## Directions
Keep each entry exactly as written when you repeat it, and skip the images.

---- Provided entries

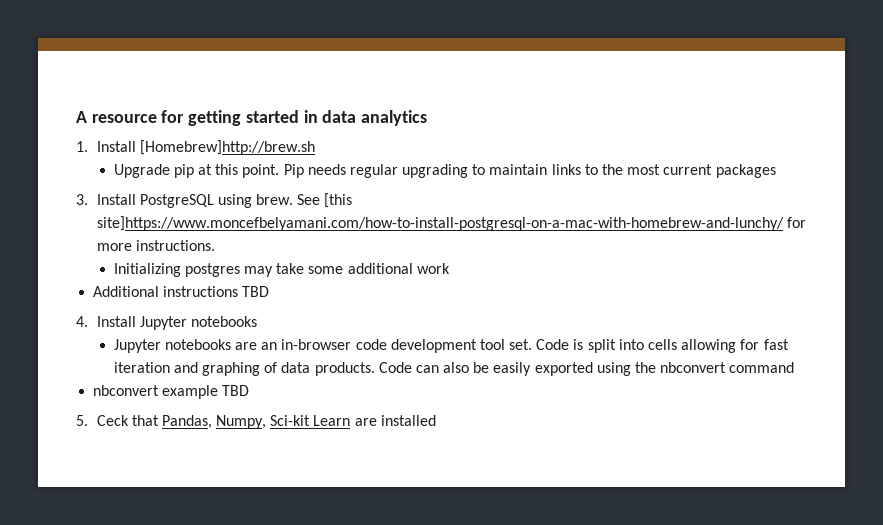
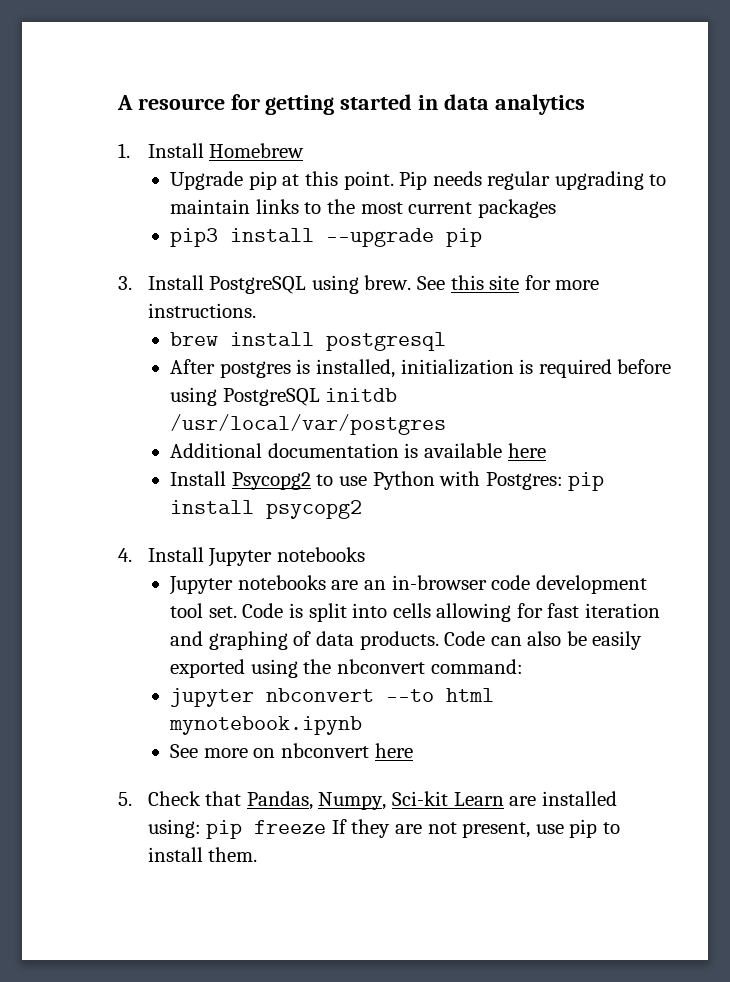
[139,140,315,155] [Homebrew]http://brew.sh -> [209,143,305,158] Homebrew
(776, 171) none -> [170,228,483,247] // pip3 install --upgrade pip
[324,193,353,208] [96,216,784,231] [this site]https://www.moncefbelyamani.com/how-to-install-postgresql-on-a-mac-with-homebrew-and-lunchy/ -> [450,275,520,290] this site
[113,263,450,277] [93,286,270,297] Initializing postgres may take some additional work // Additional instructions TBD -> [170,332,447,351] [170,359,672,378] [170,387,398,406] [170,414,447,435] [170,443,546,458] [170,471,605,491] [170,500,363,519] brew install postgresql // After postgres is installed, initialization is required before using PostgreSQL initdb /usr/local/var/postgres // Additional documentation is available here // Install Psycopg2 to use Python with Postgres: pip install psycopg2
[729,362,795,373] [93,385,250,399] command // nbconvert example TBD -> [430,659,523,674] [170,688,495,707] [169,716,363,735] [170,743,413,758] command: // jupyter nbconvert --to html mynotebook.ipynb // See more on nbconvert here
[96,415,129,426] Ceck -> [147,791,201,806] Check
(436, 420) none -> [147,819,620,839] [147,847,258,862] using: pip freeze If they are not present, use pip to install them.

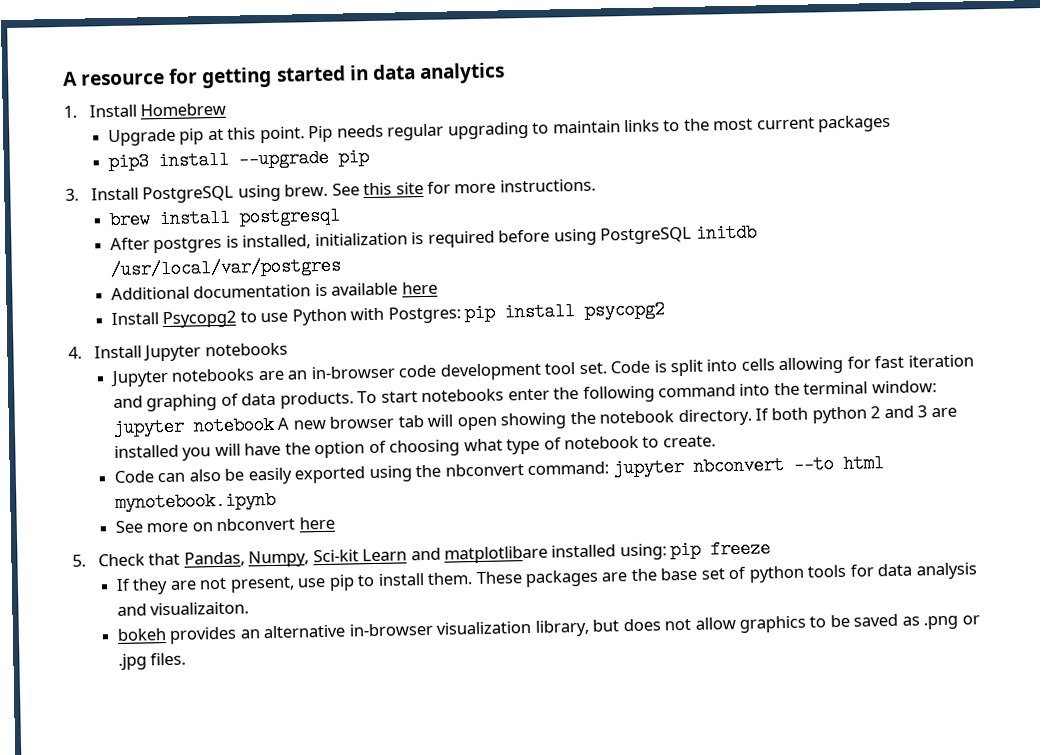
(439, 640) none -> [357,380,937,404] [112,405,957,438] [113,435,716,461] To start notebooks enter the following command into the terminal window: jupyter notebook A new browser tab will open showing the notebook directory. If both python 2 and 3 are installed you will have the option of choosing what type of notebook to create. //
(523, 666) // -> (610, 468) none
[509,796,537,806] are -> [410,545,548,564] and matplotlibare
(327, 827) none -> (772, 549) //
(258, 854) none -> [475,562,977,588] [116,601,250,617] [116,613,980,644] [117,652,187,670] These packages are the base set of python tools for data analysis and visualizaiton. // bokeh provides an alternative in-browser visualization library, but does not allow graphics to be saved as .png or .jpg files.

--------

## Solution
[139,140,315,155] [Homebrew]http://brew.sh -> [209,143,305,158] Homebrew
(776, 171) none -> [170,228,483,247] // pip3 install --upgrade pip
[324,193,353,208] [96,216,784,231] [this site]https://www.moncefbelyamani.com/how-to-install-postgresql-on-a-mac-with-homebrew-and-lunchy/ -> [450,275,520,290] this site
[113,263,450,277] [93,286,270,297] Initializing postgres may take some additional work // Additional instructions TBD -> [170,332,447,351] [170,359,672,378] [170,387,398,406] [170,414,447,435] [170,443,546,458] [170,471,605,491] [170,500,363,519] brew install postgresql // After postgres is installed, initialization is required before using PostgreSQL initdb /usr/local/var/postgres // Additional documentation is available here // Install Psycopg2 to use Python with Postgres: pip install psycopg2
[729,362,795,373] [93,385,250,399] command // nbconvert example TBD -> [430,659,523,674] [170,688,495,707] [169,716,363,735] [170,743,413,758] command: // jupyter nbconvert --to html mynotebook.ipynb // See more on nbconvert here
[96,415,129,426] Ceck -> [147,791,201,806] Check
(436, 420) none -> [147,819,620,839] [147,847,258,862] using: pip freeze If they are not present, use pip to install them.

(439, 640) none -> [357,380,937,404] [112,405,957,438] [113,435,716,461] To start notebooks enter the following command into the terminal window: jupyter notebook A new browser tab will open showing the notebook directory. If both python 2 and 3 are installed you will have the option of choosing what type of notebook to create. //
(523, 666) // -> (610, 468) none
[509,796,537,806] are -> [410,545,548,564] and matplotlibare
(327, 827) none -> (772, 549) //
(258, 854) none -> [475,562,977,588] [116,601,250,617] [116,613,980,644] [117,652,187,670] These packages are the base set of python tools for data analysis and visualizaiton. // bokeh provides an alternative in-browser visualization library, but does not allow graphics to be saved as .png or .jpg files.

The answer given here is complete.